# [Brief]
Could you transcribe the material below exactly, without leaving out a single line?

# [Exercise data]
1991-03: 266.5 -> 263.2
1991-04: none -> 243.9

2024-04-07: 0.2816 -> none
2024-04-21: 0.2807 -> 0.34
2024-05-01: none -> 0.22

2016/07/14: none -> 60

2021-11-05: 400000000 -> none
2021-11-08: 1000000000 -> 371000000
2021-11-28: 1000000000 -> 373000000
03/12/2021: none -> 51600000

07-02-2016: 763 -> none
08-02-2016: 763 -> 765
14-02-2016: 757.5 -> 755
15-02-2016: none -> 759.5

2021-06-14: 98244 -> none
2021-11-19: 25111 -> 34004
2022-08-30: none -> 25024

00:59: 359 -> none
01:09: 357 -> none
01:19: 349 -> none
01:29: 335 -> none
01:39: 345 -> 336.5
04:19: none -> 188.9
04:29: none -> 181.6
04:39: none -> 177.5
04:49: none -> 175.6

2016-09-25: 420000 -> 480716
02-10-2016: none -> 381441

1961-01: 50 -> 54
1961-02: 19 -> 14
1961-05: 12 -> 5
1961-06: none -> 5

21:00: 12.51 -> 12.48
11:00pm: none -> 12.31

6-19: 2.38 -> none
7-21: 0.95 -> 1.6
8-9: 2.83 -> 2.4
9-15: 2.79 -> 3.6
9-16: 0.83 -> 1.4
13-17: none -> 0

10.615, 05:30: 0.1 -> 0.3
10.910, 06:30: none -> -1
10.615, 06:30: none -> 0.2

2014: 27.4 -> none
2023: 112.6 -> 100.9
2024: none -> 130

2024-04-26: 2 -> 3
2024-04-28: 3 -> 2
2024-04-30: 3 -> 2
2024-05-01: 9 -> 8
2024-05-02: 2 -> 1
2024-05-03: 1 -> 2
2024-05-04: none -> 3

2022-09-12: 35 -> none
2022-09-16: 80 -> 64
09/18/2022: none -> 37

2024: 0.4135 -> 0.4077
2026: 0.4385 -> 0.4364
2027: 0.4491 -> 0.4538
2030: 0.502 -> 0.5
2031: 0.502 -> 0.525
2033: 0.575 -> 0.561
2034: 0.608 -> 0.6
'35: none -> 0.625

# [Response area]
1991-03: 266.5 -> 263.2
1991-04: none -> 243.9

2024-04-07: 0.2816 -> none
2024-04-21: 0.2807 -> 0.34
2024-05-01: none -> 0.22

2016/07/14: none -> 60

2021-11-05: 400000000 -> none
2021-11-08: 1000000000 -> 371000000
2021-11-28: 1000000000 -> 373000000
03/12/2021: none -> 51600000

07-02-2016: 763 -> none
08-02-2016: 763 -> 765
14-02-2016: 757.5 -> 755
15-02-2016: none -> 759.5

2021-06-14: 98244 -> none
2021-11-19: 25111 -> 34004
2022-08-30: none -> 25024

00:59: 359 -> none
01:09: 357 -> none
01:19: 349 -> none
01:29: 335 -> none
01:39: 345 -> 336.5
04:19: none -> 188.9
04:29: none -> 181.6
04:39: none -> 177.5
04:49: none -> 175.6

2016-09-25: 420000 -> 480716
02-10-2016: none -> 381441

1961-01: 50 -> 54
1961-02: 19 -> 14
1961-05: 12 -> 5
1961-06: none -> 5

21:00: 12.51 -> 12.48
11:00pm: none -> 12.31

6-19: 2.38 -> none
7-21: 0.95 -> 1.6
8-9: 2.83 -> 2.4
9-15: 2.79 -> 3.6
9-16: 0.83 -> 1.4
13-17: none -> 0

10.615, 05:30: 0.1 -> 0.3
10.910, 06:30: none -> -1
10.615, 06:30: none -> 0.2

2014: 27.4 -> none
2023: 112.6 -> 100.9
2024: none -> 130

2024-04-26: 2 -> 3
2024-04-28: 3 -> 2
2024-04-30: 3 -> 2
2024-05-01: 9 -> 8
2024-05-02: 2 -> 1
2024-05-03: 1 -> 2
2024-05-04: none -> 3

2022-09-12: 35 -> none
2022-09-16: 80 -> 64
09/18/2022: none -> 37

2024: 0.4135 -> 0.4077
2026: 0.4385 -> 0.4364
2027: 0.4491 -> 0.4538
2030: 0.502 -> 0.5
2031: 0.502 -> 0.525
2033: 0.575 -> 0.561
2034: 0.608 -> 0.6
'35: none -> 0.625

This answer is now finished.